Invisible Wires for Transparent Power-generation SolarWindow Developed

published: 2015-11-04 14:01 | editor: | category: News

SolarWindow Technologies, a developer of transparent electricity-generating coatings for commercial windows on skyscrapers and tall towers, has successfully developed invisible wires that are as thin as human hair for improved transmission of electricity from the surface of its power-generating glass. The early, first generation, invisible wire microgrid was already the thinnest system ever developed for its SolarWindow™ technology, states the company.

“Our technology team has vowed to attempt even finer wiring grids in order to help them eventually disappear to the human eye,” said John A. Conklin, President and CEO of SolarWindow Technologies, Inc.

Today’s invisible microgrid wires are thinner than an average human hair. When applied in a grid pattern, the new, virtually invisible wire system increases power and performance while improving the visual aesthetics of SolarWindow™ systems, currently under development.

The process developed for these new virtually invisible wires is solution processable, faster, and can be applied using high speed roll-to-roll (R2R) or large area sheet-to-sheet (S2S) equipment, all compatible with the company’s SolarWindow™ module production and deployment strategy.

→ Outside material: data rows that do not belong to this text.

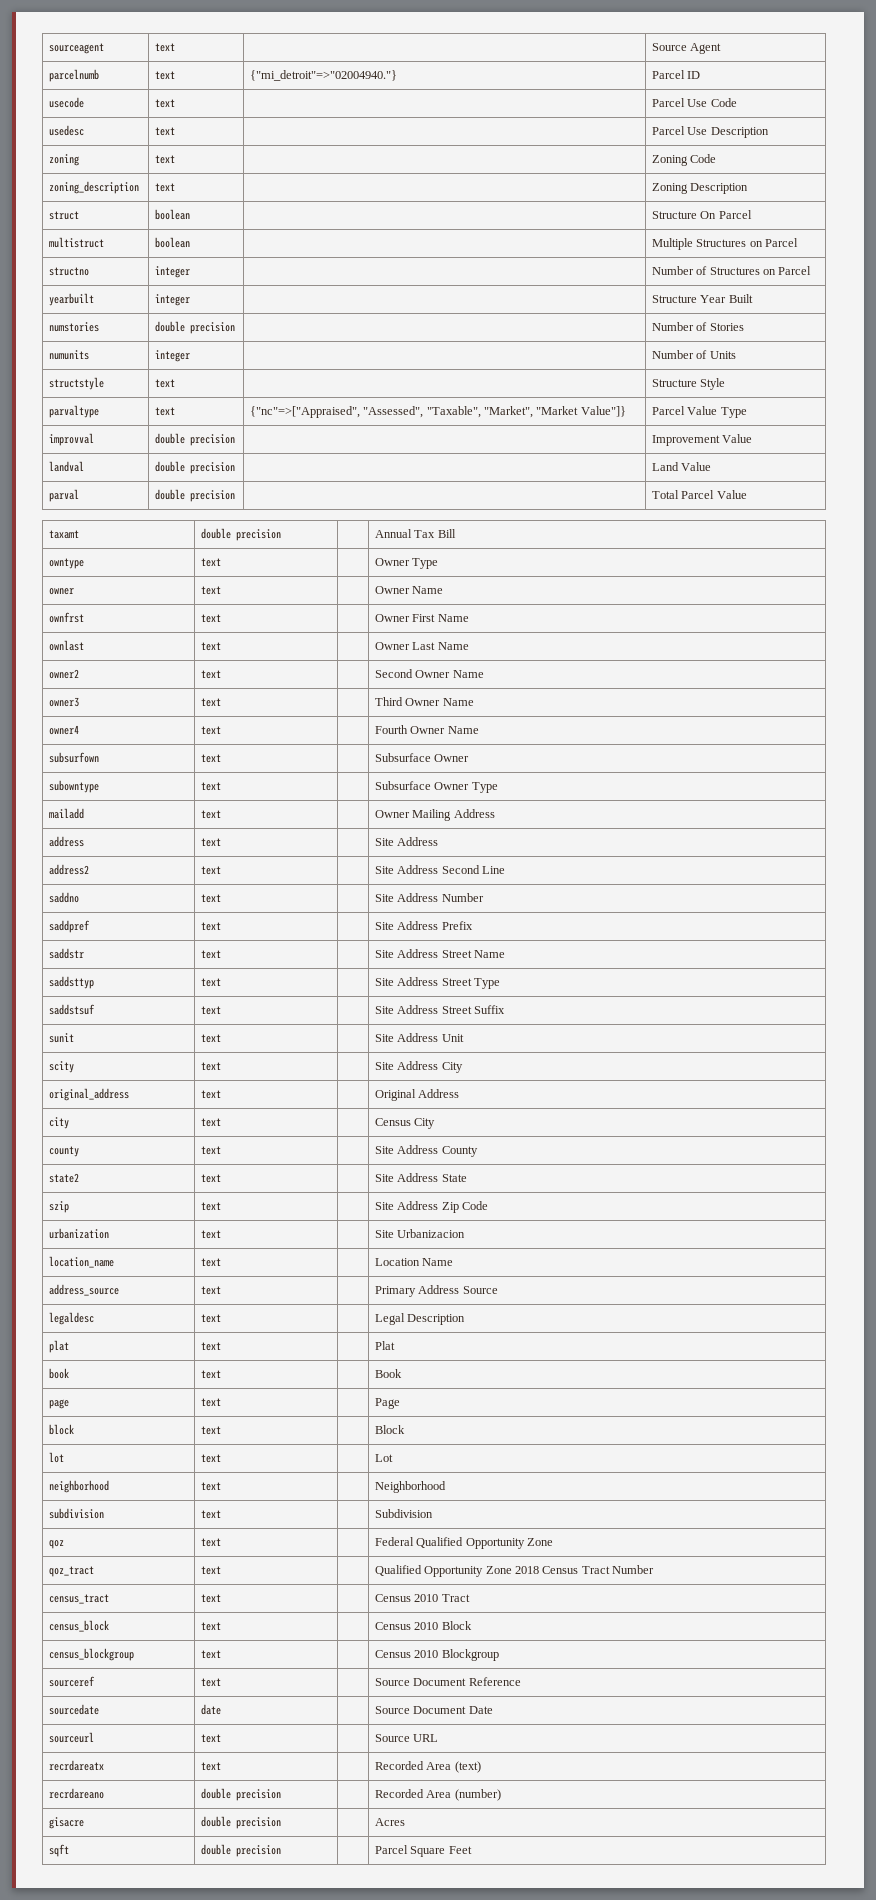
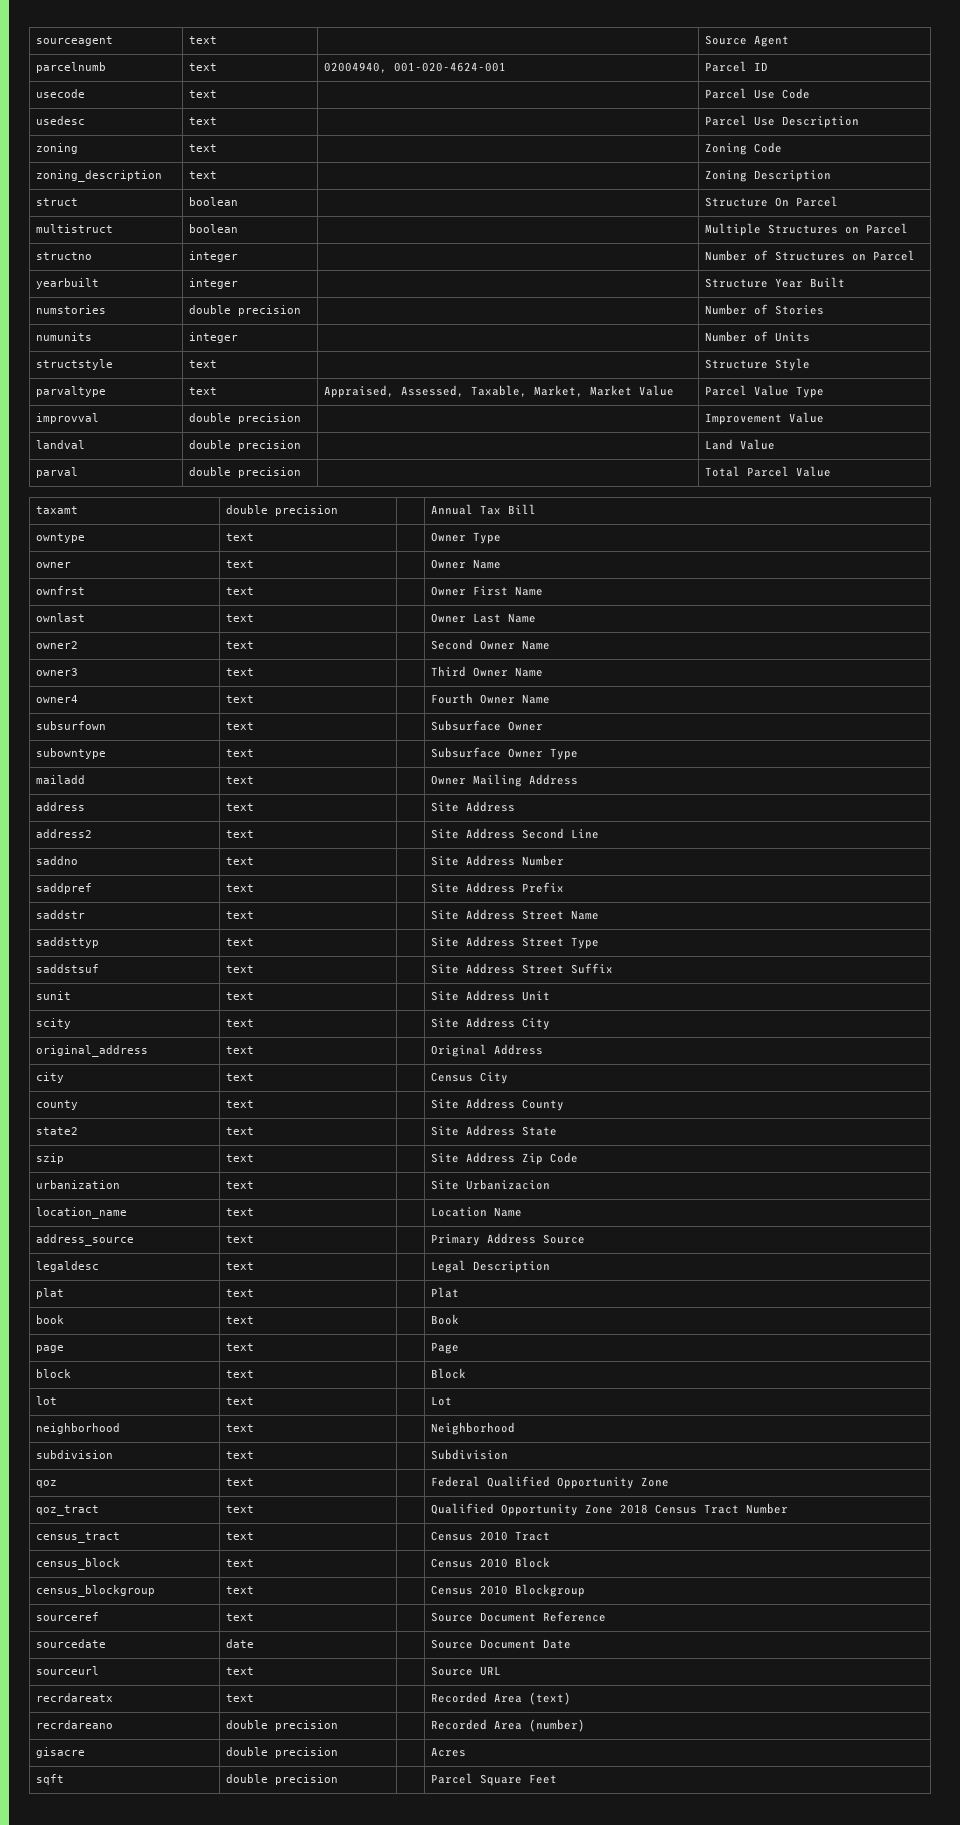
[249,70,397,81] {"mi_detroit"=>"02004940."} -> [323,62,506,73] 02004940, 001-020-4624-001
[249,406,626,418] {"nc"=>["Appraised", "Assessed", "Taxable", "Market", "Market Value"]} -> [323,385,674,398] Appraised, Assessed, Taxable, Market, Market Value

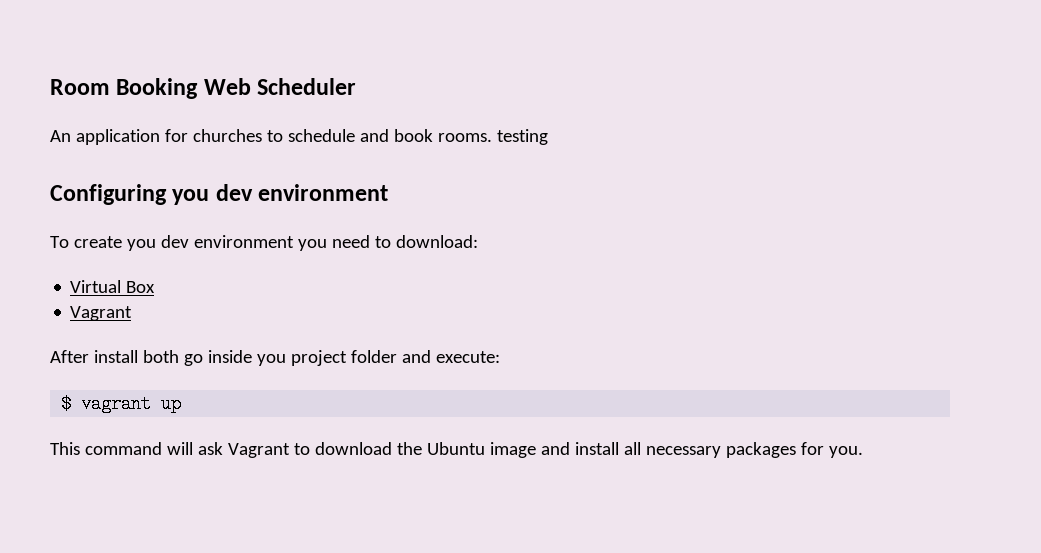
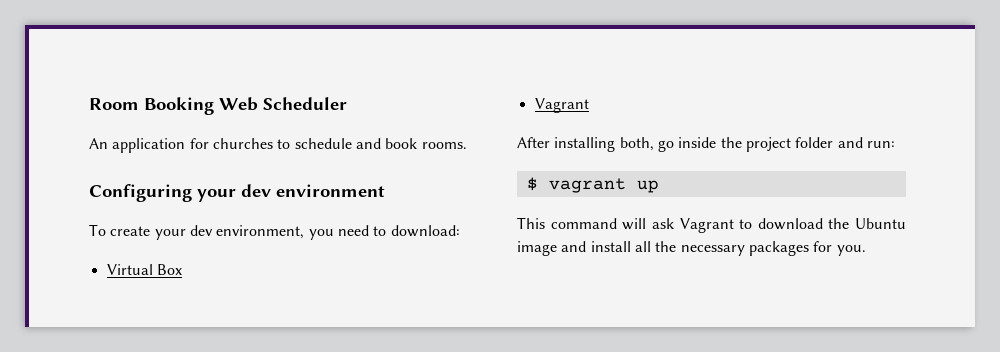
[496,129,548,145] testing -> (467, 145) none
[172,189,210,205] you -> [197,189,236,202] your
[126,235,294,251] you dev environment -> [154,225,305,240] your dev environment,
[93,350,179,363] install both -> [554,137,654,152] installing both,
[256,354,286,366] you -> [720,137,742,148] the
[435,351,500,363] execute: -> [866,141,895,148] run:
(641, 448) none -> [655,241,677,252] the

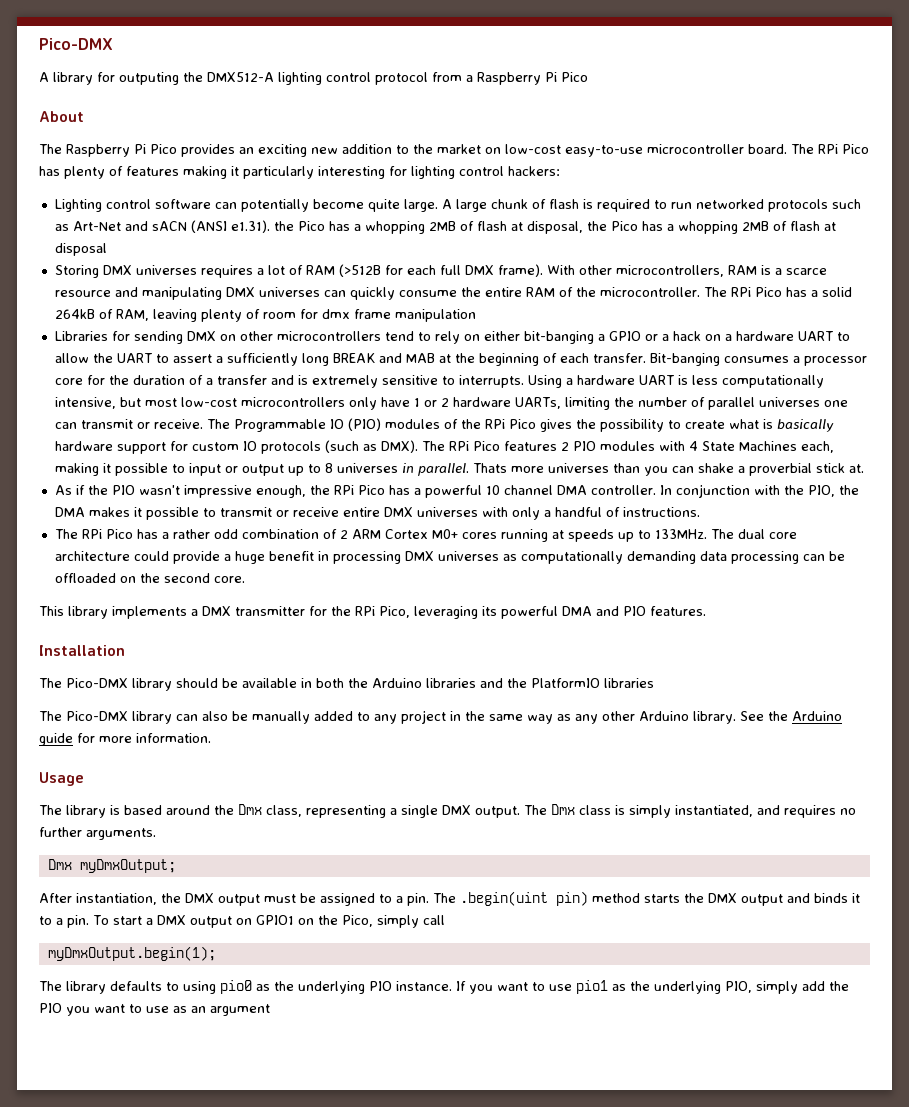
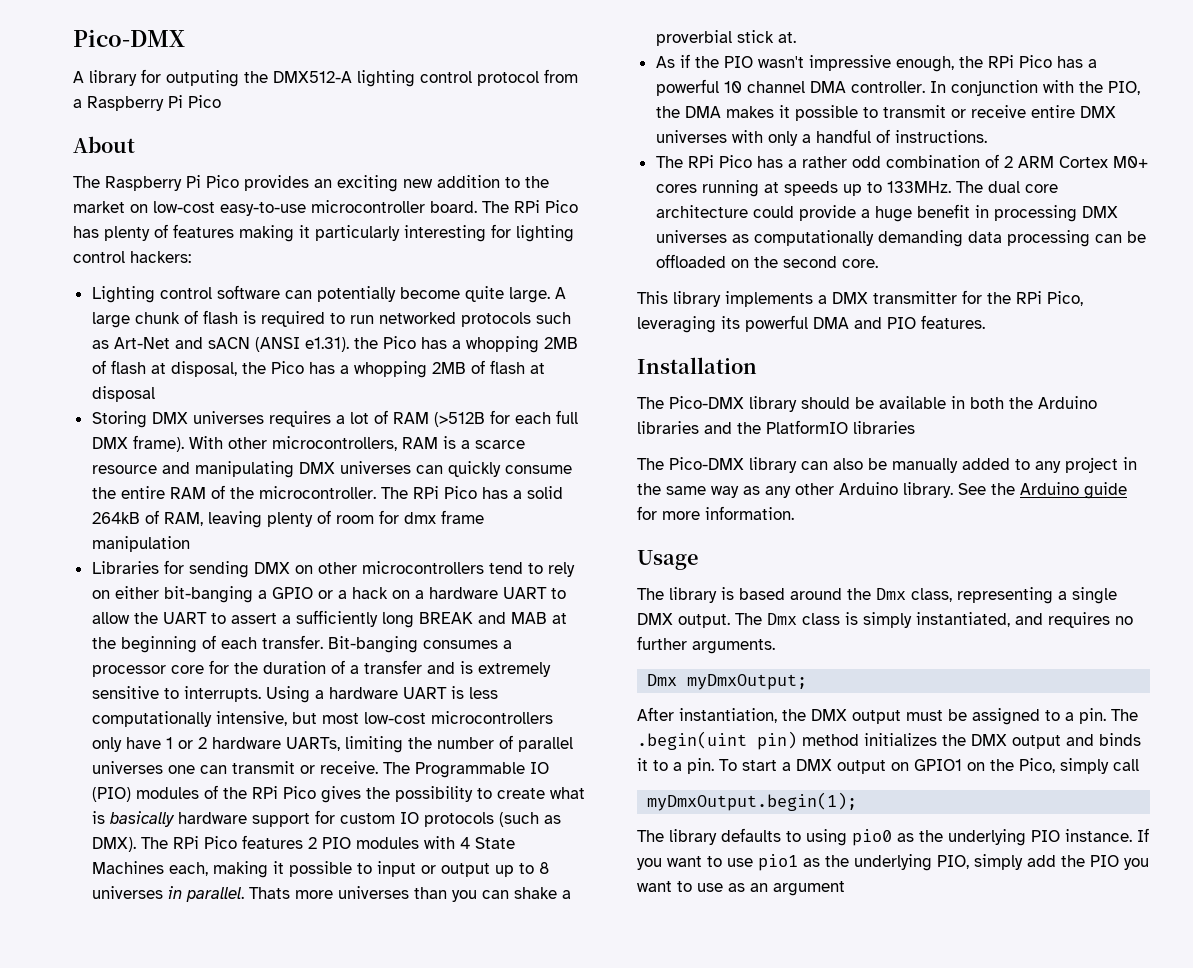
[644,894,680,903] starts -> [864,733,937,746] initializes

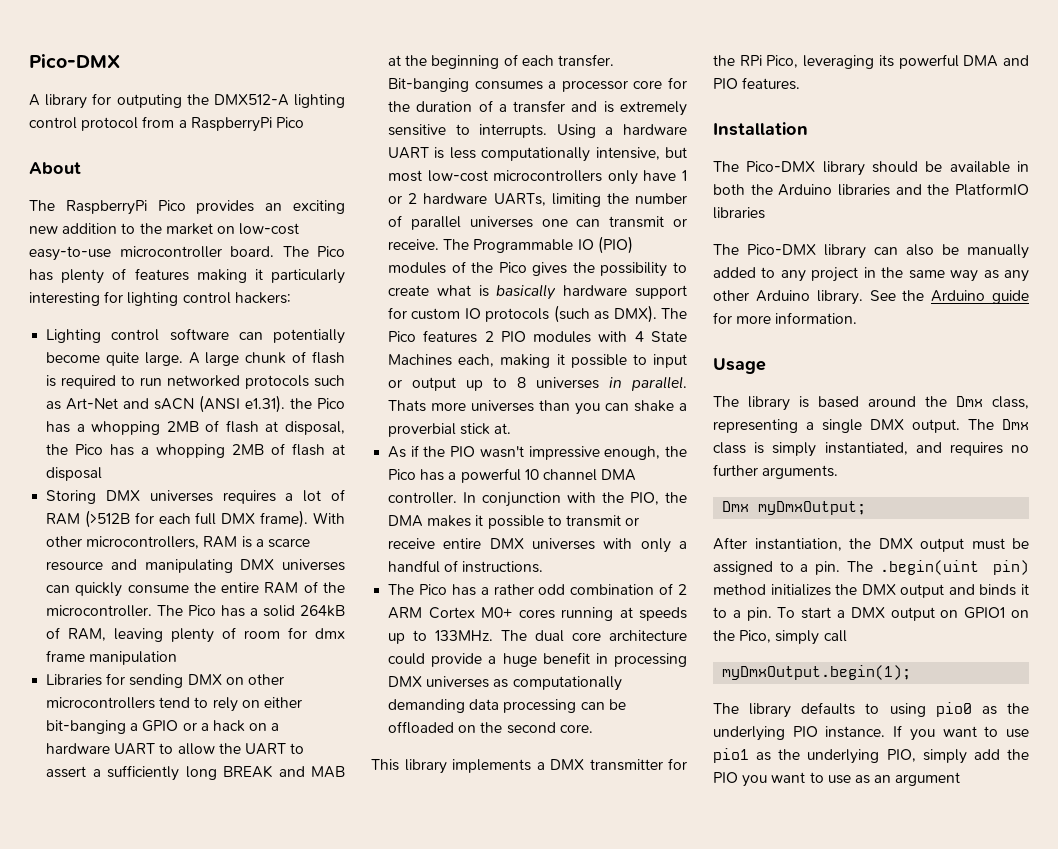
[87,95,183,111] Raspberry Pi -> [190,117,272,132] RaspberryPi
[105,175,201,191] Raspberry Pi -> [65,200,147,215] RaspberryPi
[514,200,540,213] RPi -> (309, 251) none
[412,486,439,499] RPi -> (184, 610) none
[251,786,278,799] RPi -> (494, 267) none
[172,836,199,849] RPi -> (687, 313) none
[987,55,1014,68] RPi -> (687, 451) none
[687,155,714,168] RPi -> (415, 589) none

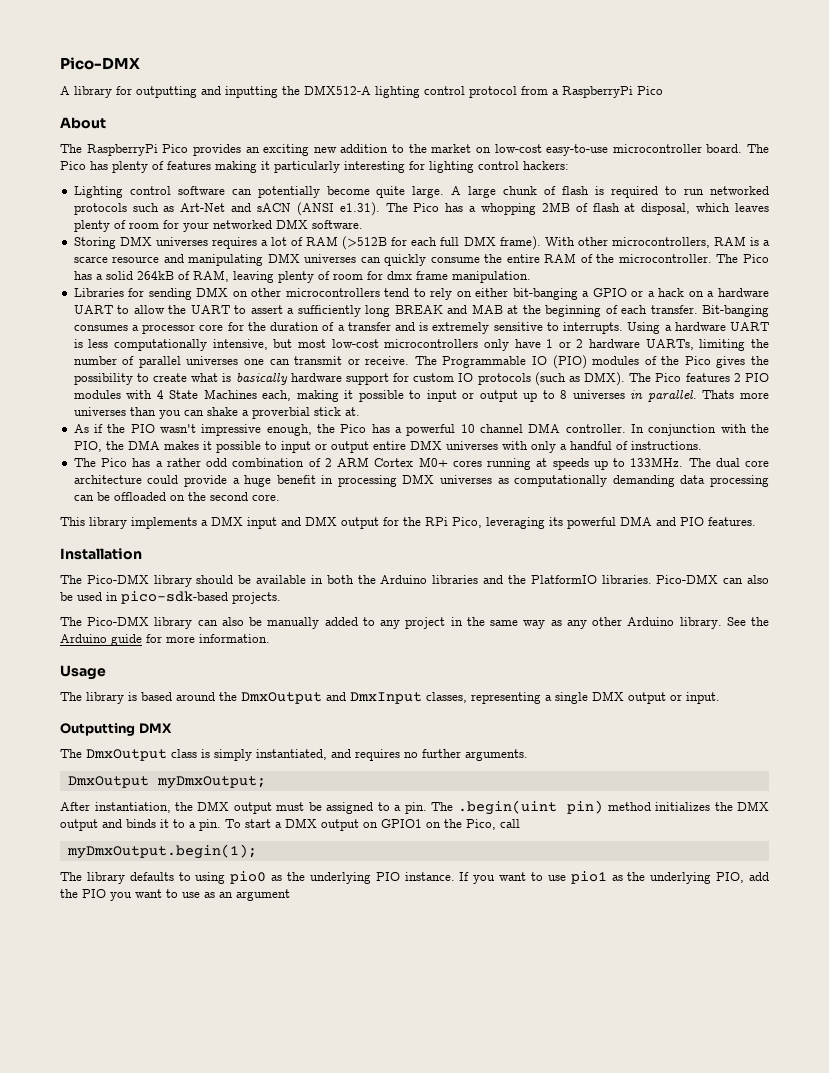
[116,94,182,108] outputing -> [136,86,278,98] outputting and inputting
[290,398,313,409] the -> [385,203,408,212] The
[46,443,345,458] [46,467,103,481] the Pico has a whopping 2MB of flash at disposal -> [696,203,769,212] [73,219,363,232] which leaves plenty of room for your networked DMX software.
[89,651,178,665] manipulation -> [451,271,531,283] manipulation.
[565,515,640,527] [388,538,436,549] transmit or receive -> [280,441,369,453] input or output
[589,759,663,771] transmitter -> [247,516,379,529] input and DMX output
[713,207,765,219] libraries -> [601,574,769,584] [60,591,281,604] libraries. Pico-DMX can also be used in pico-sdk-based projects.
[956,396,1029,409] [713,419,1029,433] Dmx class, representing a single DMX output. The Dmx -> [241,691,720,704] [60,723,172,736] [60,749,167,761] DmxOutput and DmxInput classes, representing a single DMX output or input. // Outputting DMX // The DmxOutput
[722,501,750,512] Dmx -> [67,776,149,788] DmxOutput
[775,630,820,645] simply -> (496, 824) none
[922,749,967,764] simply -> (745, 877) none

NREL and SolarWindow have been working through a Cooperative Research and Development Agreement to advance the company’s SolarWindow™ technology for generating electricity on glass windows. Dr. Scott Hammond, Principal Scientist, SolarWindow Technologies, Inc., commented, “Specifically, our work in collaboration with Dr. Maikel van Hest, Senior Scientist, and Talysa Stockert, Research Associate, at NREL, has led to today’s technology advancement.”

SolarWindow™ modules are designed as transparent glass windows for installation on tall towers and skyscrapers. SolarWindow™ modeling shows that modules achieve the industry’s fastest published financial payback of less than one year as validated by a team of independent engineers and at the University of North Carolina Charlotte Energy Production and Infrastructure Center (UNCC-EPIC).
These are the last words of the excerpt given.